Task prompt ▸
Look through the entries below and return all lines including the word "France".

:: Listed entries ::

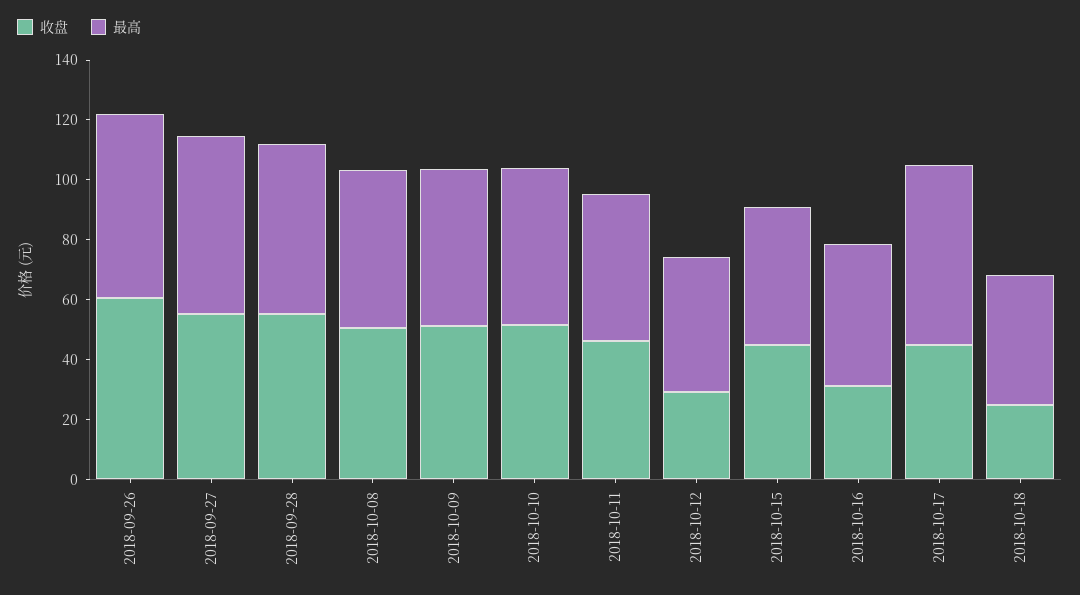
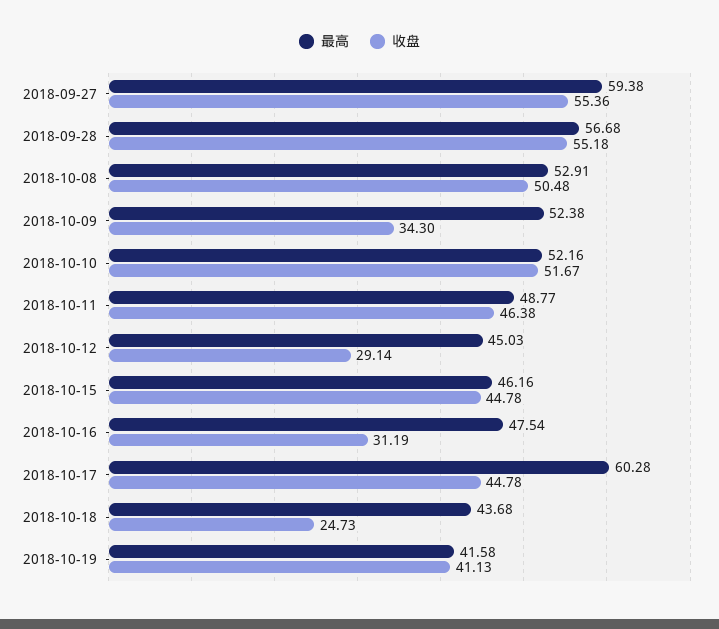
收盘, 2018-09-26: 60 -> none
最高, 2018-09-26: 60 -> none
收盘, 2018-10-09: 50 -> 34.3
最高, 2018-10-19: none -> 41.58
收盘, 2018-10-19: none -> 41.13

:::
:: Listed entries ::

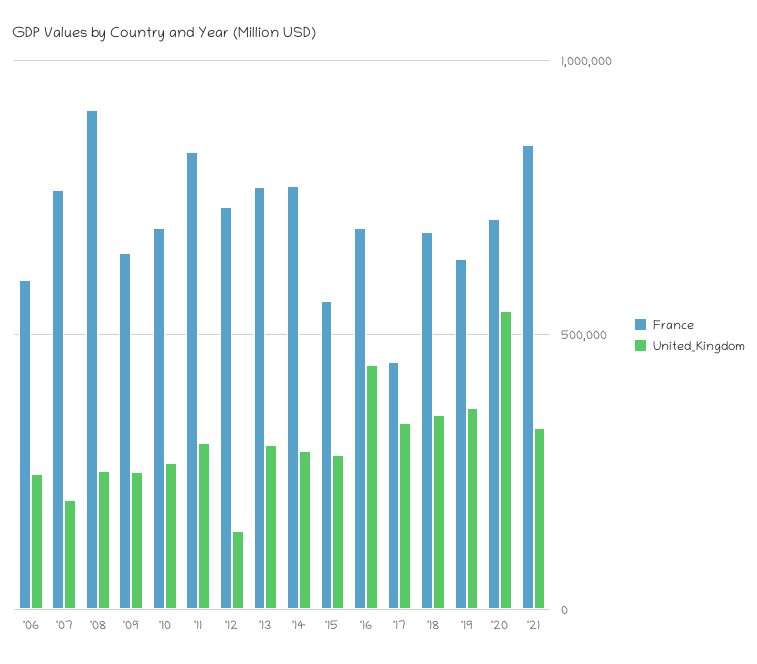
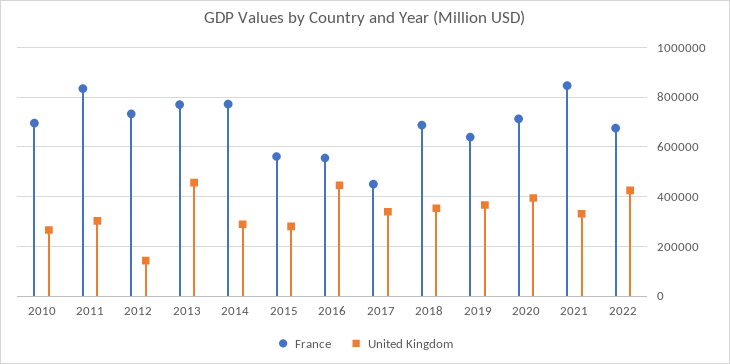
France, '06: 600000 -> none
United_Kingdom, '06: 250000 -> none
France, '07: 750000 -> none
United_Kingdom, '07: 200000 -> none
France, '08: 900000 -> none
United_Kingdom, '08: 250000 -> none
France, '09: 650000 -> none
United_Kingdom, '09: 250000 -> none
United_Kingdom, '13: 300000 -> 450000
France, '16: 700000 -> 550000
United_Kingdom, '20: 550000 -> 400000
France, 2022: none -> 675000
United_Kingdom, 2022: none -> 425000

:::

Response area ▸
France, '06: 600000 -> none
France, '07: 750000 -> none
France, '08: 900000 -> none
France, '09: 650000 -> none
France, '16: 700000 -> 550000
France, 2022: none -> 675000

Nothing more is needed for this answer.